**What you should do:**
Below are entries; print them exactly from the first line through the one containing "https://github.com/contentful/the-example-app.nodejs.git // cd".

....

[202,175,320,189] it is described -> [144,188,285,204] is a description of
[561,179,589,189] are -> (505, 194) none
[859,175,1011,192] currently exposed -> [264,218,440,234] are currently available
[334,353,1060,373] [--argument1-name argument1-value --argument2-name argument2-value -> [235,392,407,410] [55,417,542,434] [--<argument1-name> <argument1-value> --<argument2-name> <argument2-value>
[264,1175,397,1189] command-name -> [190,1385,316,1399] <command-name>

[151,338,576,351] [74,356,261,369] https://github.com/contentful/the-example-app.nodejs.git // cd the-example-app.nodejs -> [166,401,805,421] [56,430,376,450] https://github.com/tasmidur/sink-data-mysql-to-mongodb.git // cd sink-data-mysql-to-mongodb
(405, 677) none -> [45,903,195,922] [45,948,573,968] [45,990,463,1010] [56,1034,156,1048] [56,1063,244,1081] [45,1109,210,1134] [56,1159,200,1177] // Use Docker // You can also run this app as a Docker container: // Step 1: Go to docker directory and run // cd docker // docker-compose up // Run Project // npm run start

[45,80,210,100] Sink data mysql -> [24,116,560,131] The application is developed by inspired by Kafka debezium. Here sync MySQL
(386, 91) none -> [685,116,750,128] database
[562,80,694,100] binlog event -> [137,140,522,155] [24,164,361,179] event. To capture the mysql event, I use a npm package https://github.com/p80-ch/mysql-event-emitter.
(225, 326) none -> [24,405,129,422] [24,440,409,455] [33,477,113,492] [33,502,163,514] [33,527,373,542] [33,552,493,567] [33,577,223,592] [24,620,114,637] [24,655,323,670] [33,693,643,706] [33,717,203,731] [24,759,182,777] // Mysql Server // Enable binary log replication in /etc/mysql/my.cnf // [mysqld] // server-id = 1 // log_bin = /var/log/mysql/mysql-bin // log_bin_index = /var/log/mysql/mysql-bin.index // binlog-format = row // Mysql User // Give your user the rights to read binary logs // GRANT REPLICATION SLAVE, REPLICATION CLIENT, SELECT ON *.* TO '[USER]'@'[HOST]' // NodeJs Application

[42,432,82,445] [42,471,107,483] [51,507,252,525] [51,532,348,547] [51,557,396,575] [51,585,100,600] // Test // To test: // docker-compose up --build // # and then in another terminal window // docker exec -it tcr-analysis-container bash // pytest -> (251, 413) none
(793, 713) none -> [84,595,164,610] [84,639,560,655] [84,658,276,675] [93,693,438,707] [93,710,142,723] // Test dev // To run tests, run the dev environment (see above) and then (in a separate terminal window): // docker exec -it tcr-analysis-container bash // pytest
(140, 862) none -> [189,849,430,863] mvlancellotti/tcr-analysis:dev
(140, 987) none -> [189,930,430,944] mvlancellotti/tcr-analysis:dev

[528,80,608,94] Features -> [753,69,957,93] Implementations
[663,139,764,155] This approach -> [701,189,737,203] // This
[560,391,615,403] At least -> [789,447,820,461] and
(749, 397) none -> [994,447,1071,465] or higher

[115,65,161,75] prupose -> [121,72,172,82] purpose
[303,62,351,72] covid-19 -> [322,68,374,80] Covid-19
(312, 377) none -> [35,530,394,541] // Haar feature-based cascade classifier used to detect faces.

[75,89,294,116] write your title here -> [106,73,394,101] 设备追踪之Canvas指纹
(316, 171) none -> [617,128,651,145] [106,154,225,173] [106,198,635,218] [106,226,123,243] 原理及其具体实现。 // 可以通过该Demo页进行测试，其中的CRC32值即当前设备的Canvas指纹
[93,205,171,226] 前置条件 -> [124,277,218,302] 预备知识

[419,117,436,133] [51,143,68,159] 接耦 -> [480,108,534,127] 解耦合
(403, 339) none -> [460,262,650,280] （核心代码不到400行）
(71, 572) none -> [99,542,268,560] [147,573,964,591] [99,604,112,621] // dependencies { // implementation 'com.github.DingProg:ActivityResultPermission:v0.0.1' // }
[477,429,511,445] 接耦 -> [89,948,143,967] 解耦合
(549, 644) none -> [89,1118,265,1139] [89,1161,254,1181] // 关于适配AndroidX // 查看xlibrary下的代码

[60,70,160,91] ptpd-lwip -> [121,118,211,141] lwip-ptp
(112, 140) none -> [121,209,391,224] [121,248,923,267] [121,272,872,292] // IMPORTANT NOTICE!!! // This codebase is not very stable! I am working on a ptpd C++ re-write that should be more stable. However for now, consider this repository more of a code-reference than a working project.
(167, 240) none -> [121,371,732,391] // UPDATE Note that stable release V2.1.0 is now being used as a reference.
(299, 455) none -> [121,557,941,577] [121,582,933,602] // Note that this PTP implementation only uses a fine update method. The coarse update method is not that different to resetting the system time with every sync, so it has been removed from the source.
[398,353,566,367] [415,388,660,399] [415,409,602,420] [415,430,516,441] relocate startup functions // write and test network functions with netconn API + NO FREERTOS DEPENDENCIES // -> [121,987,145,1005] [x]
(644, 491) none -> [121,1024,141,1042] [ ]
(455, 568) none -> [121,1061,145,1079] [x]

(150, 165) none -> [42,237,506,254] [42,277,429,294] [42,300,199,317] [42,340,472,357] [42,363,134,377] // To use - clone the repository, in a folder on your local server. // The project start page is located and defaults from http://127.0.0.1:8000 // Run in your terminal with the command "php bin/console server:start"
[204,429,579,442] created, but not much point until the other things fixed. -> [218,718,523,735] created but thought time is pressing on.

....

**Solution:**
[202,175,320,189] it is described -> [144,188,285,204] is a description of
[561,179,589,189] are -> (505, 194) none
[859,175,1011,192] currently exposed -> [264,218,440,234] are currently available
[334,353,1060,373] [--argument1-name argument1-value --argument2-name argument2-value -> [235,392,407,410] [55,417,542,434] [--<argument1-name> <argument1-value> --<argument2-name> <argument2-value>
[264,1175,397,1189] command-name -> [190,1385,316,1399] <command-name>

[151,338,576,351] [74,356,261,369] https://github.com/contentful/the-example-app.nodejs.git // cd the-example-app.nodejs -> [166,401,805,421] [56,430,376,450] https://github.com/tasmidur/sink-data-mysql-to-mongodb.git // cd sink-data-mysql-to-mongodb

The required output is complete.